See the column in full.

Recently, the Public Ministry of Goiás (MPGO) together with GAECO carried out the ‘Maximum Penalty’ operation, which investigates possible manipulation of the result in the last round of Series B of the 2022 Brazilian Championship. The concern with integrity in the most popular sport in Brazil is growing and should receive even more attention in the youth categories, since we are talking about young people still in professional training. Given this scenario, what can the youth teams do to reduce the chance of this problem reaching these young people as much as possible?

For Udo Seckelmann, a lawyer specializing in sports law and sports betting, investing in education is the first step that sports entities must take to seek to maintain integrity. The first step to be adopted by any sporting entity to protect the integrity of the sport is investment in the education of its participants.

And education must start from your formation in the base categories. The vast majority of our athletes, amateurs and professionals, are unaware of the legal and regulatory rules on match-fixing, spot-fixing and betting in general. Educating them is essential to be aware of the consequences that their involvement in such a practice would bring not only to their careers (through sporting sanctions), but potentially to their freedom, since they can be criminally penalized”, he says.
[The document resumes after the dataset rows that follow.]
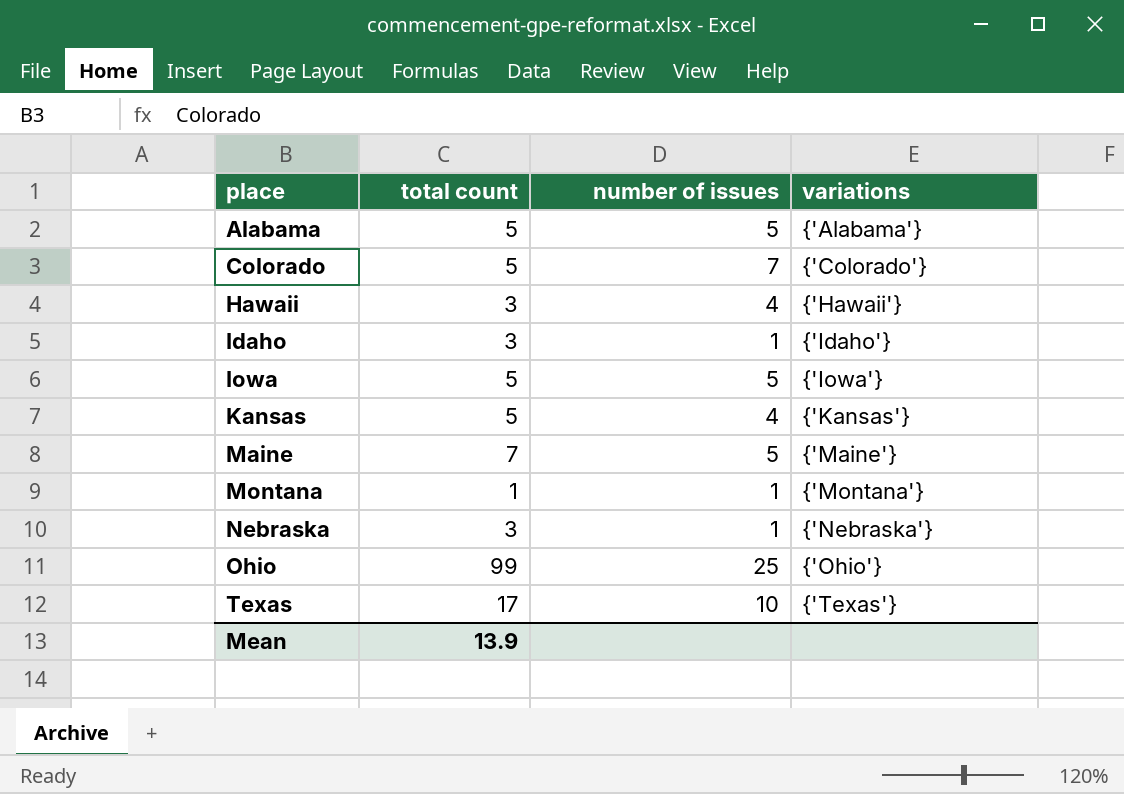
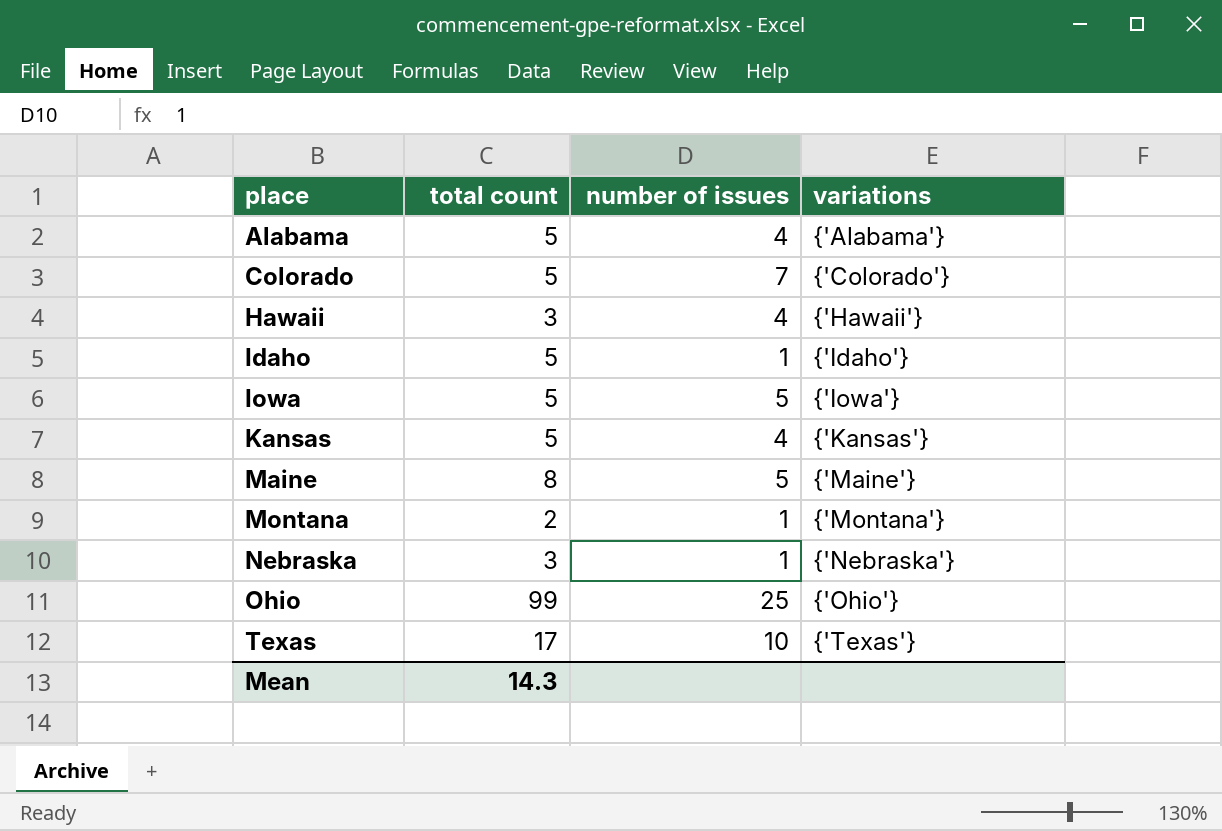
Alabama | number of issues: 5 -> 4
Idaho | total count: 3 -> 5
Maine | total count: 7 -> 8
Montana | total count: 1 -> 2
Mean | total count: 13.9 -> 14.3

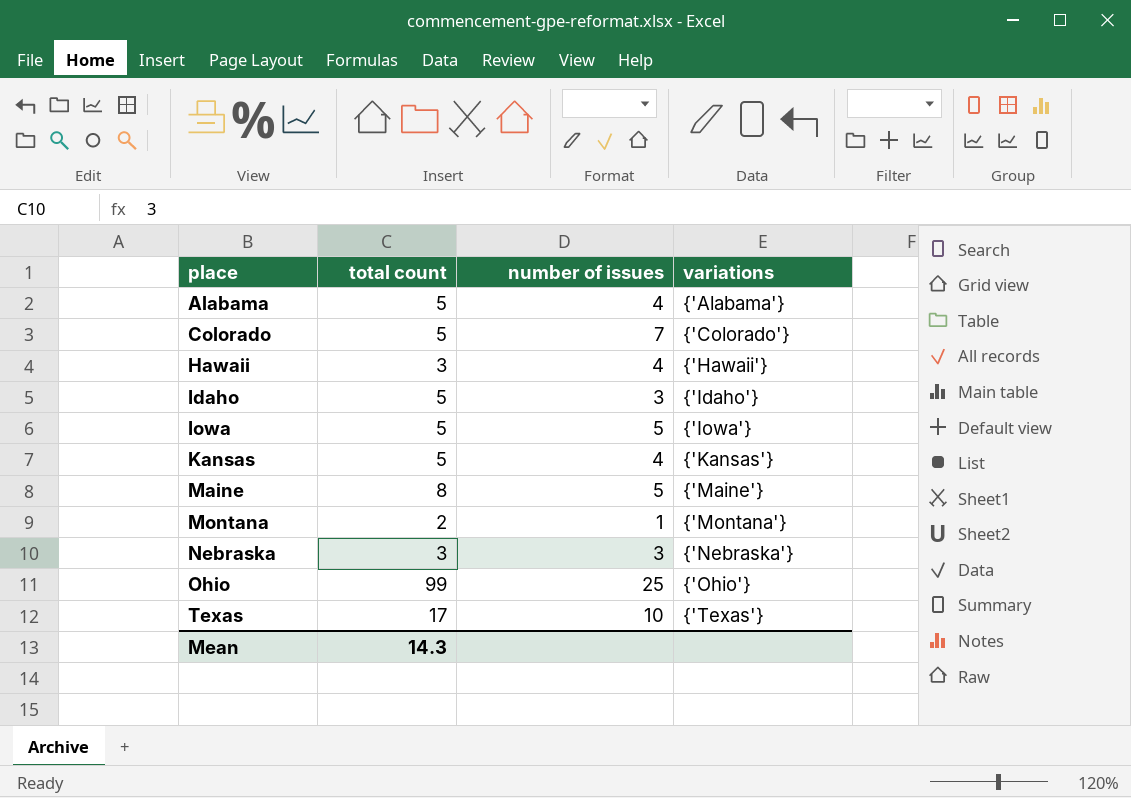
Idaho | number of issues: 1 -> 3
Nebraska | number of issues: 1 -> 3

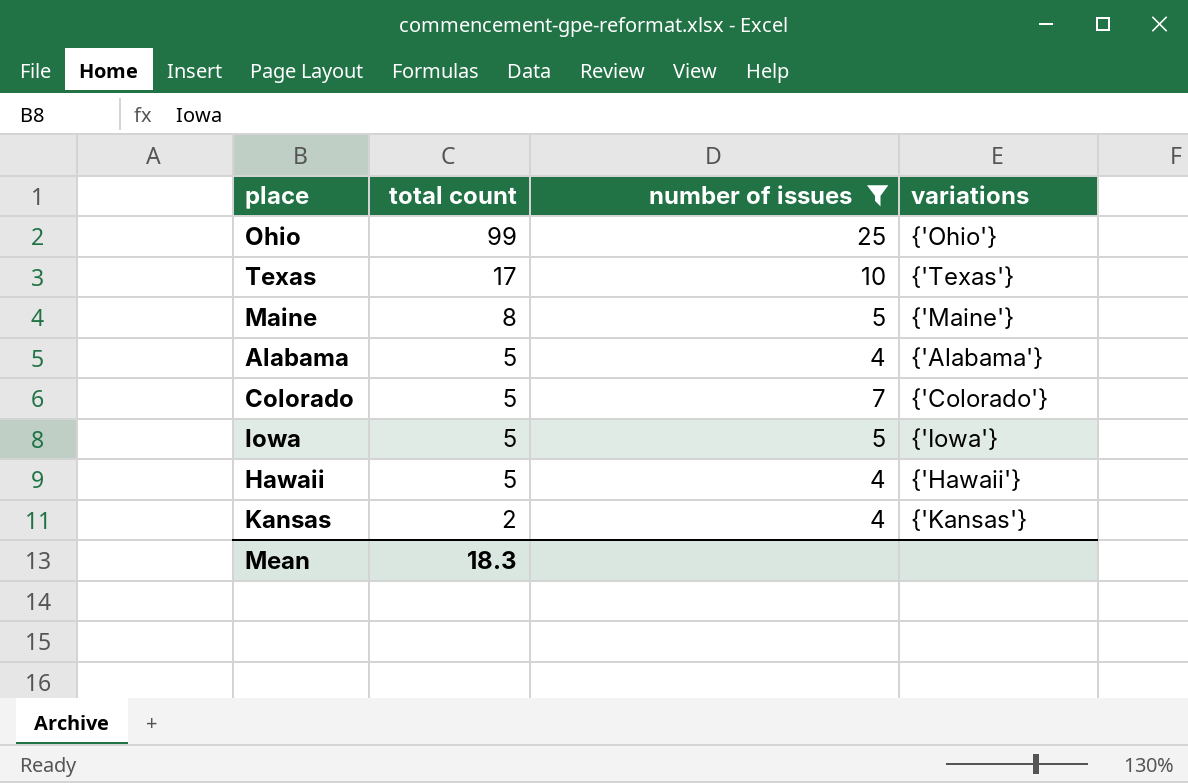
filter: none -> number of issues >= 4
row order: place ascending -> total count descending
Hawaii | total count: 3 -> 5
Kansas | total count: 5 -> 2
Mean | total count: 14.3 -> 18.3

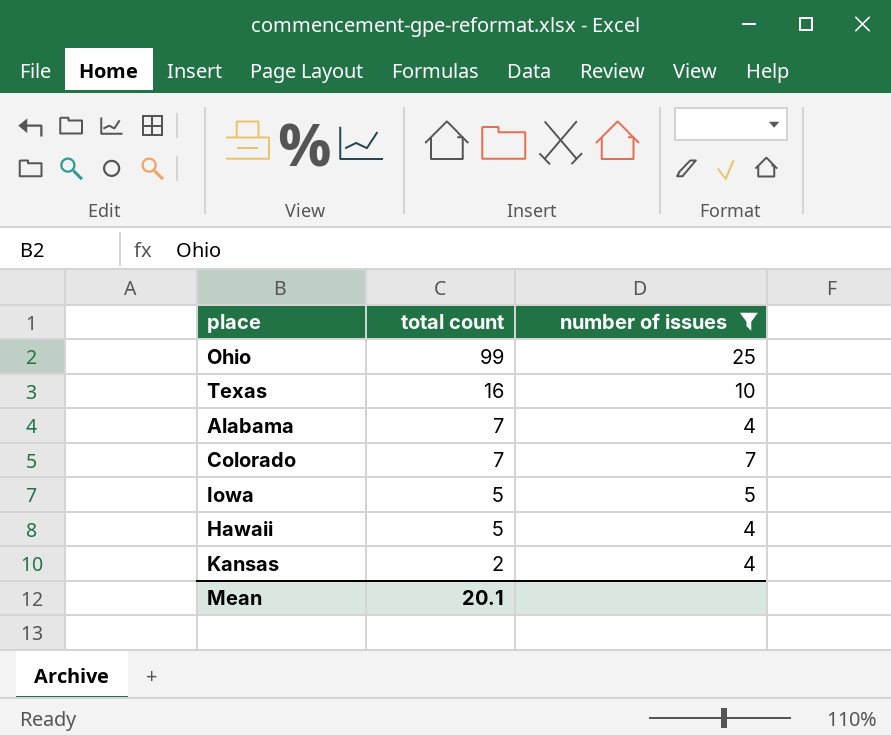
column variations | position: 4 -> none
row Maine: 8 | 5 | {'Maine'} -> none
Texas | total count: 17 -> 16
Alabama | total count: 5 -> 7
Colorado | total count: 5 -> 7
Mean | total count: 18.3 -> 20.1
Henrique Law, president of Ibrachina FC – a club founded in 2020 from a social project, which has been attracting attention in youth championships in São Paulo and has the ambition to be one of the greatest players in Brazil – says that the team passed on to the athletes the damage that this problem causes to the sports chain.

“As a training club, we understand that issues involving ethics are as much a part of athlete training as physical preparation. We recently held a lecture on the subject for our players at the Ibrachina Arena through the São Paulo Athletes Union. all categories, explained the damage that manipulation brings to the professional, the club and the sport. leader.

It is important to note that the Brazilian Code of Sports Justice (CBJD) provides for severe punishments for players who participate in match-fixing.

If it is proven that the athlete accepted to be bought he can, by article 243 of the sports legislation, be suspended in up to 720 days. And if he is a repeat offender, he can be punished with a ban and elimination from football. Lei em Campo addressed this issue last week.

Sports betting has a market that moves a lot of money. Some entities that act in the prevention of fraud estimate that the annual turnover of bookmakers is close to 1.5 trillion euros (R$ 8 trillion).

In Brazil, this market arrived in 2018, when the law that legalized sports betting in the country was sanctioned. The new legislation, however, has not yet been regulated.